● Provided records
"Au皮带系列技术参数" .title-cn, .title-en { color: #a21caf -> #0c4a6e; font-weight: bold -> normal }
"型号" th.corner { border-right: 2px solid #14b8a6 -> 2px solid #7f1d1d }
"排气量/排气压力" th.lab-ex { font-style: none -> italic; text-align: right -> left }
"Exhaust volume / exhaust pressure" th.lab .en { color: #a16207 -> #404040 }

...

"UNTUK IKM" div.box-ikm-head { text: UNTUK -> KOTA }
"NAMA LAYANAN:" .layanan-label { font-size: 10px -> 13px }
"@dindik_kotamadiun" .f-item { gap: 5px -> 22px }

● What you have to do
Which lines above run from the one containing "color: #a21caf ->" to the one containing "volume / exhaust"? Give them again exactly, both ends included.

● Written reply
"Au皮带系列技术参数" .title-cn, .title-en { color: #a21caf -> #0c4a6e; font-weight: bold -> normal }
"型号" th.corner { border-right: 2px solid #14b8a6 -> 2px solid #7f1d1d }
"排气量/排气压力" th.lab-ex { font-style: none -> italic; text-align: right -> left }
"Exhaust volume / exhaust pressure" th.lab .en { color: #a16207 -> #404040 }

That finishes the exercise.